Un altro fattore da considerare è connesso alle asimmetrie create dalla globalizzazione. Per sfruttare le opportunità offerte dalla globalizzazione, è necessario avere infrastrutture quali porti, autostrade e aeroporti, ma anche possedere solide strutture bancarie ed economiche. Tutto ciò manca nei Pvs, e per questo motivo si può affermare che la globalizzazione ha enfatizzato questa mancanza.
Ma cosa può fare l’Ue in concreto per provare a risolvere questa situazione di diseguaglianza? L’Unione ha elaborato numerosi programmi d’intervento per aiutare queste zone rurali del mondo che versano in condizioni di povertà. A tal proposito, l'Ue ha stanziato 3,5 miliardi di euro nel Bilancio a lungo termine (Mff) del 2014-2020. Inoltre, l’Unione collabora con molte agenzie dell’Onu impegnate da decenni nella lotta alla fame, quali la Fao. Nel periodo compreso tra il 2007 e il 2017, l’Ue ha investito 1,5 miliardi di euro nei programmi Fao.
Nonostante l’impegno internazionale ed europeo, il problema del food security e del food safety persiste nei Pvs. A mio avviso, sarebbe necessario implementare politiche più incisive. L’Ue dovrebbe intervenire, ad esempio, aumentando i fondi destinati allo sviluppo di sistemi agricoli moderni nei paesi del terzo mondo; sarebbe necessario anche eliminare il debito pubblico accumulato da questi paesi poveri verso i ricchi paesi dell’Unione Europea; inoltre, aumentare gli scambi commerciali ed economici potrebbe aiutare a risolvere la situazione.
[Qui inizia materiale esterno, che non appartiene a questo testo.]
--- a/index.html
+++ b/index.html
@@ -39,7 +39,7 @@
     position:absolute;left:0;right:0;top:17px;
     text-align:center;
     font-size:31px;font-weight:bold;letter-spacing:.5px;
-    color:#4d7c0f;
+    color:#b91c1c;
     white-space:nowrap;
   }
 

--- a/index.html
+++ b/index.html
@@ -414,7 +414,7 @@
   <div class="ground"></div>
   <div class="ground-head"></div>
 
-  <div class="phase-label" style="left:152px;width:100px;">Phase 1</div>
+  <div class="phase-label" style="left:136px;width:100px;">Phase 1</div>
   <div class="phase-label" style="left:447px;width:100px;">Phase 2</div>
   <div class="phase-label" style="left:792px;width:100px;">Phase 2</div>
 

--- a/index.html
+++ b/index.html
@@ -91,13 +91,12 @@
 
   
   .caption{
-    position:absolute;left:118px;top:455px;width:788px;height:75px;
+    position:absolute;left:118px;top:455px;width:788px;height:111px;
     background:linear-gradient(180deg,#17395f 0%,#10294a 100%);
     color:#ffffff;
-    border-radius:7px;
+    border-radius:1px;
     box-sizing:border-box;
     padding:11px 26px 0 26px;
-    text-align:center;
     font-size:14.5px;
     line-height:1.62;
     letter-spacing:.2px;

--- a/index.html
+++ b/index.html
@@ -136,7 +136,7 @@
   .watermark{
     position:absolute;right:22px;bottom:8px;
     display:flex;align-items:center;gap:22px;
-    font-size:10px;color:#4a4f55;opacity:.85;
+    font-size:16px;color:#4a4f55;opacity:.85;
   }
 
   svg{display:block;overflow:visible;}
Dunque, è importante che l’Ue si apra maggiormente agli altri mercati, eliminando o almeno riducendo le barriere economiche verso quegli Stati in cui la fame e la carestia continuano ad essere un problema.
Una sfida per le future riforme della Pac sarà riuscire ad includere tutte queste problematiche riguardanti le relazioni esterne. L’Unione Europea non sarà mai completamente integrata sul piano della dimensione esterna se continuerà ad essere un sistema protezionista, chiuso in sé stesso.